Men of lesser wealth can do anything they please within reason, with a fair confidence they'll always be able to.  A middle-class professional knows that, while they may not always be as comfortable as they wish, they'll almost certainly never want for food and a roof over their heads.  Even a skilled workman has the security of knowing that there will always be someone needing a toilet fixed or wall plastered.

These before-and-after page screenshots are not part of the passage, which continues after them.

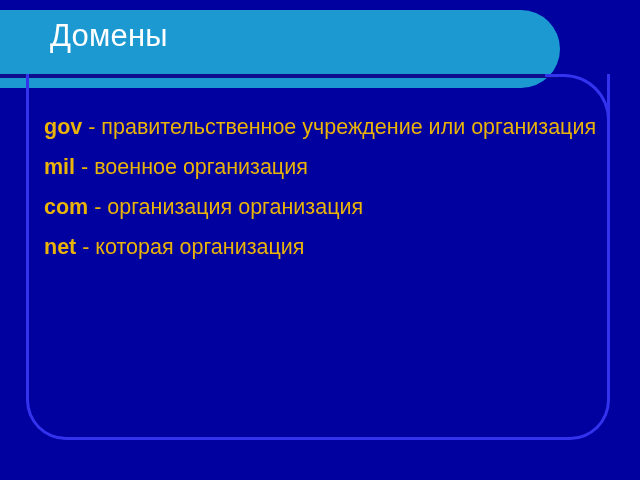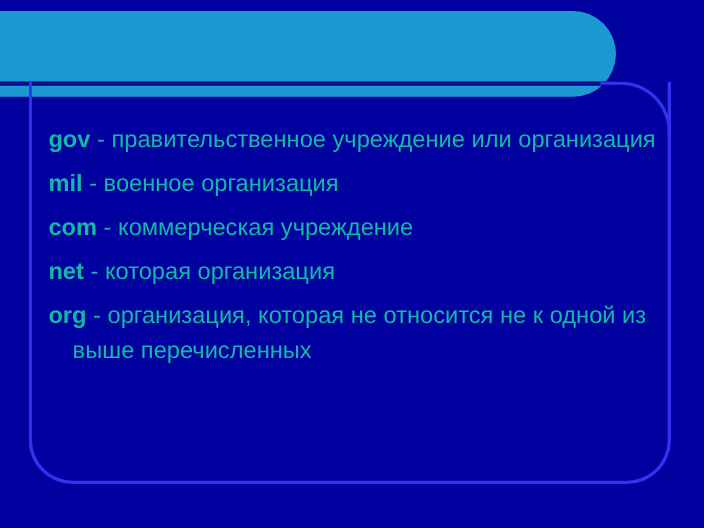"Домены" div.title-text { html: none -> <div>Домены</div> }
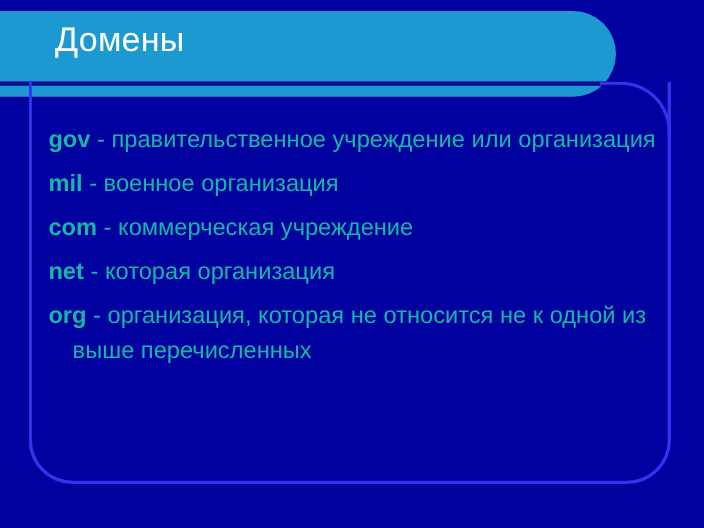"gov - правительственное учреждение или" .body-list { color: #14b8a6 -> #eab308 }
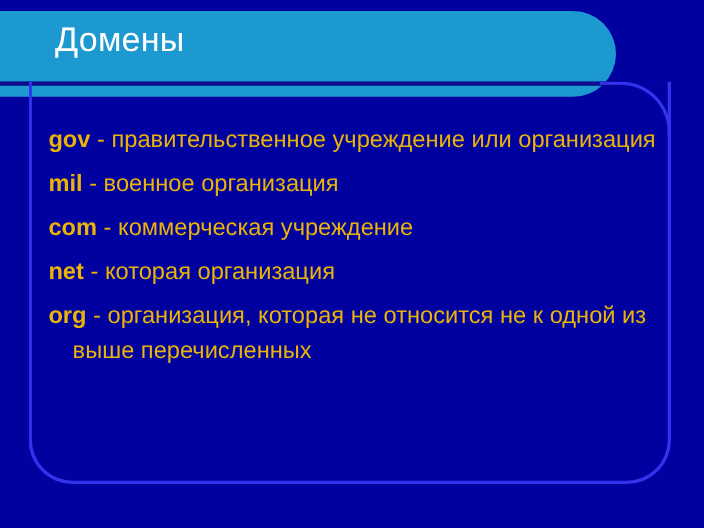"- коммерческая учреждение" span.rest { text: коммерческая учреждение -> организация организация }
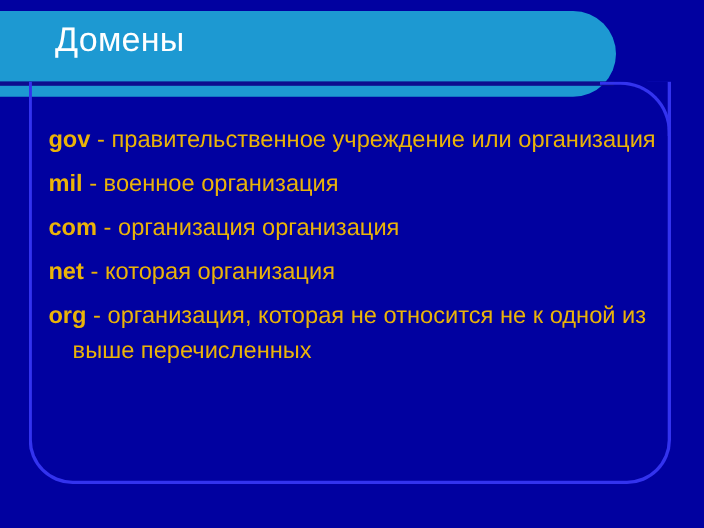"org - организация, которая не" div.item { html: <div> <span>org</span><span> - организация, которая не относится не к одной из выше перечисленных</span> </div> -> none }
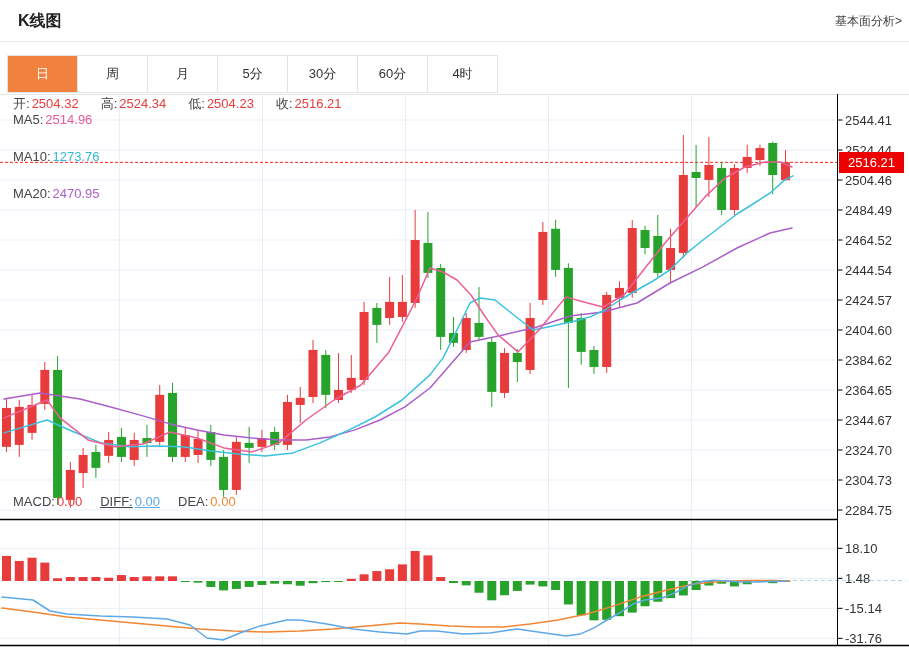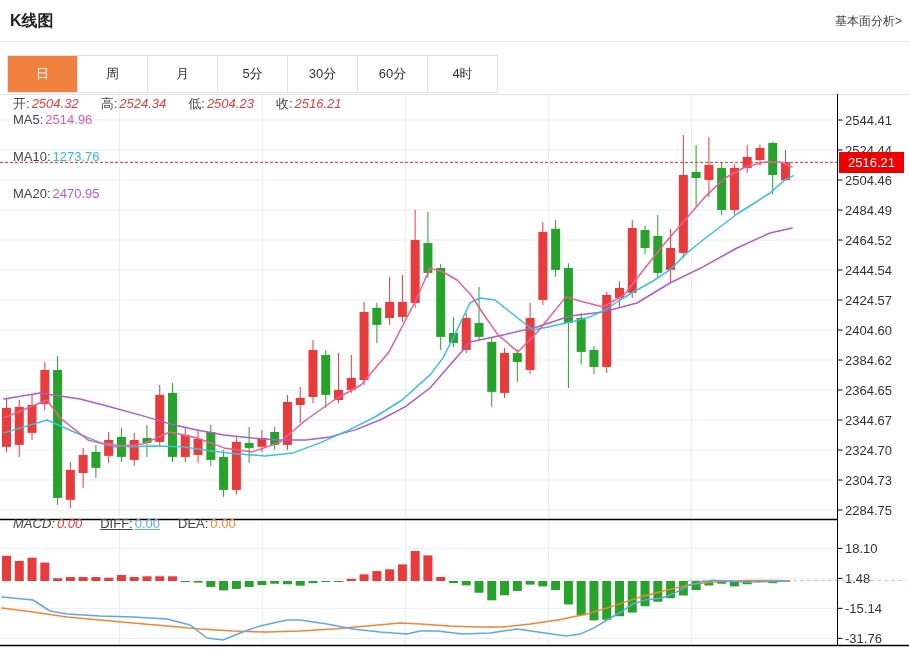"K线图" .page-title { left: 10px -> 18px }
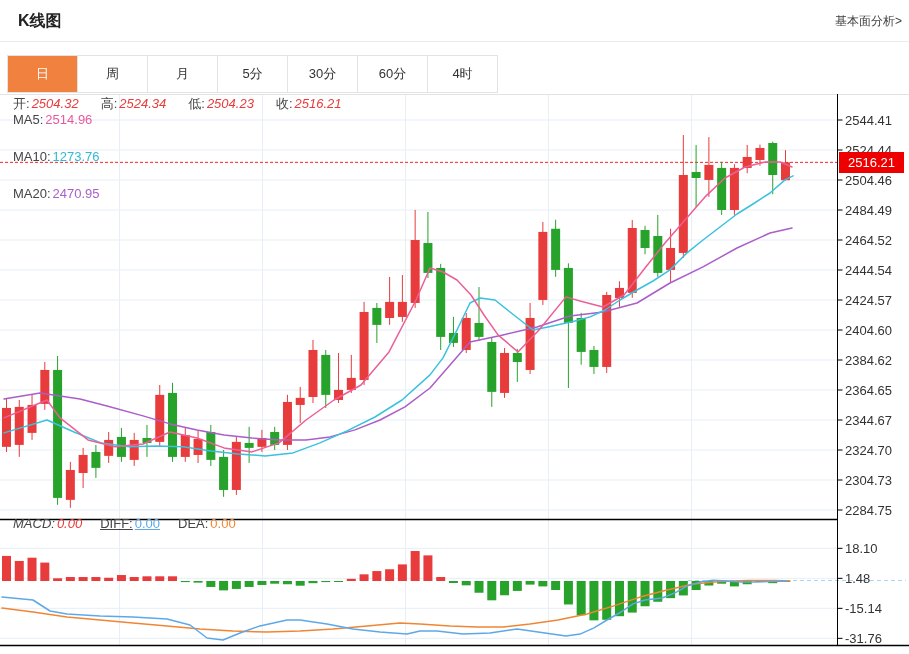"2504.32" .c-red { font-style: italic -> none }
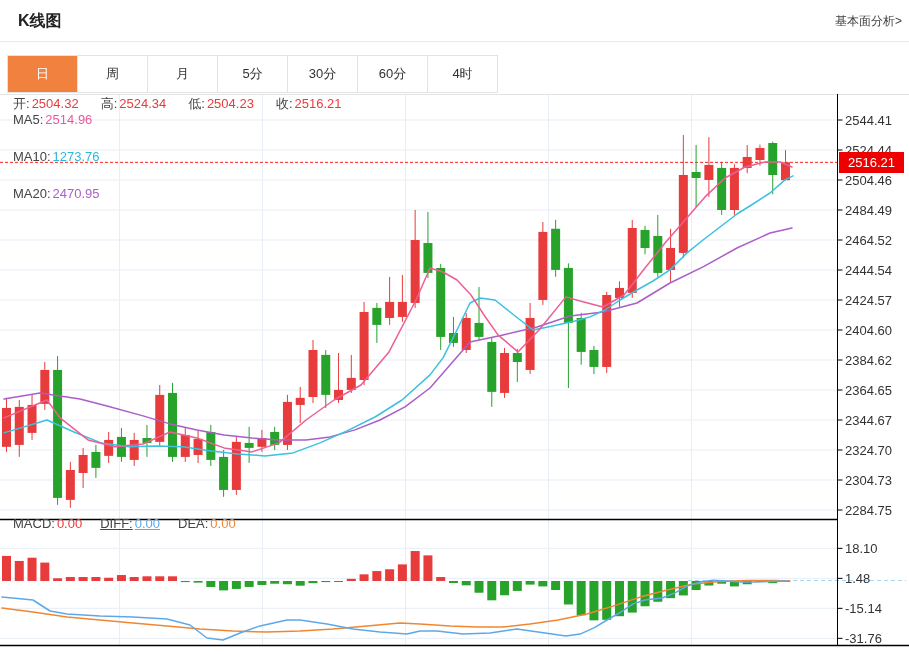"MACD: 0.00" div.inforow { top: 516px -> 494px }
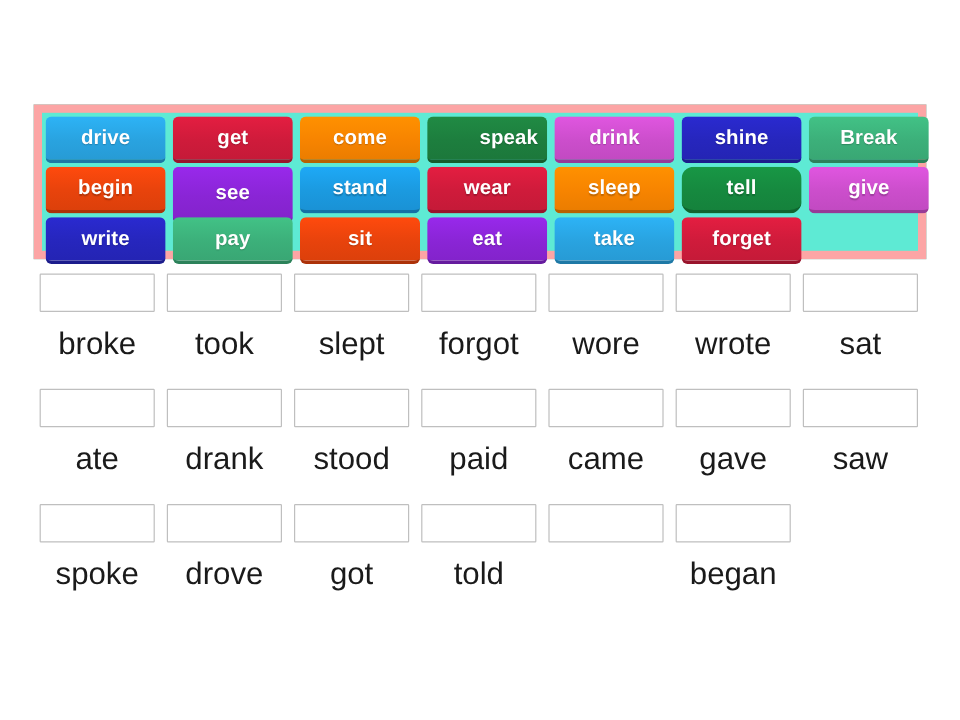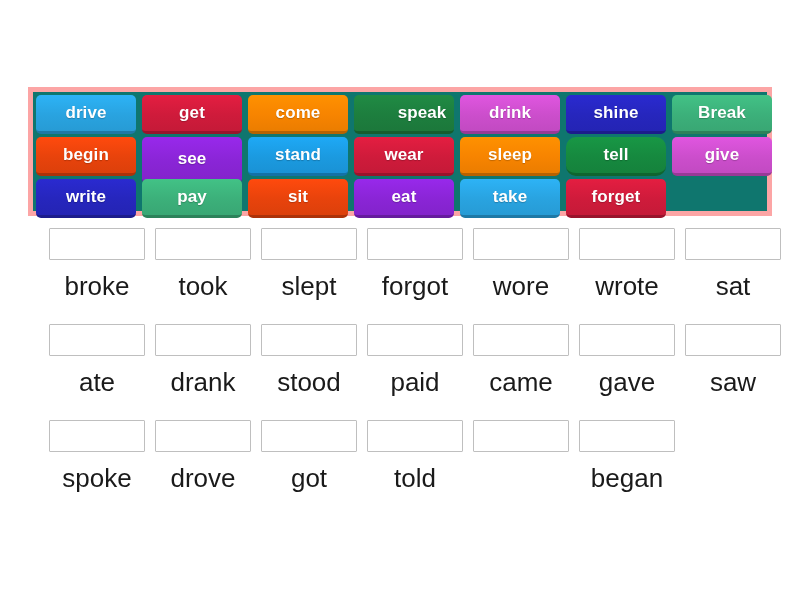"drive" .tile-tray { background: #0f766e -> #5eead4; border: 5px solid #fca5a5 -> 7px solid #fca5a5 }
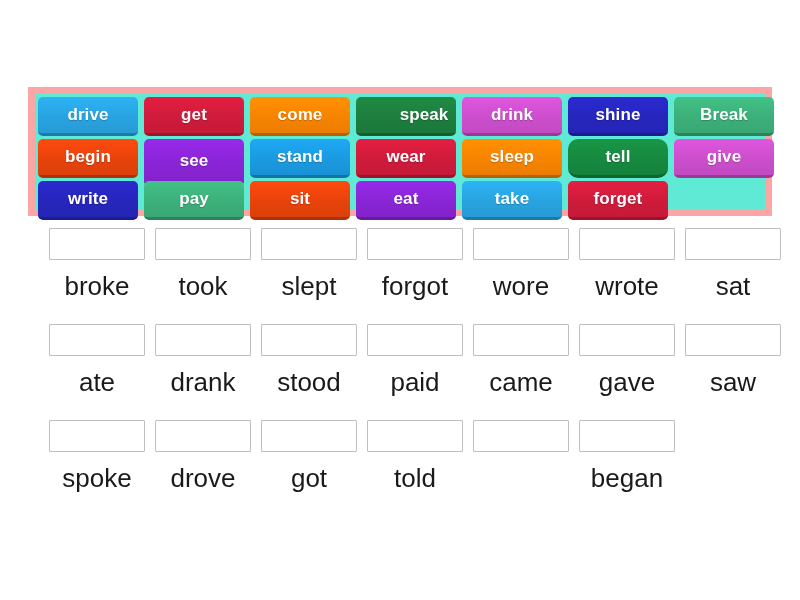"broke" .answer-area { left: 44px -> 28px }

Not so the impoverished!  Whatever they might happen to have at the moment is theirs only by the sufferance of others, without even the defense of having been honestly earned.  It's hard to imagine a condition much more soul-deadening and depressing.

The left likes to complain about poverty as a civil rights problem.  They're right, but in exactly the opposite way than they think.

No able-bodied person has a right to be fed, housed, clothed, or otherwise cared for at someone else's expense.  "Social justice" does not mean sending other people the bill for your decisions.

What all Americans should have the right to do, and once did, is to work for their own benefit at whatever terms they find agreeable.  To be assisted in obtaining education - yes, by government, and also by society - not held down by "schools" run for the benefit of greedy union bosses instead of the students.  In short, the right to economic liberty - not equality of results, but of opportunity.

The Irish immigrant, standing on the plains of Oklahoma with nothing more than his bare hands and a knapsack of tools, was richer by far than the welfare mom in her subsidized apartment, watching Oprah on her color TV and waiting for her next ration of USDA surplus cheese.

We have wasted the last forty years and countless treasure in a pointless war on physical poverty.  That's the wrong target.  Monetary poverty is not the cause of spiritual poverty, but its symptom.

There's a simple prescription to solve all our American economic problems, both this current crisis and our longer-lasting but less pointed struggles: Enhance liberty.  Re-emphasize personal responsibility and duty.  Unshackle American businesses and individuals.  Our economy and nation will revive post haste, and the rising tide will indeed lift all boats.

Or, we can sit around and wait for Obama's armies of bureaucrats to drain away the last drops, and leave us all sitting, equally stuck, in the muck on the bottom.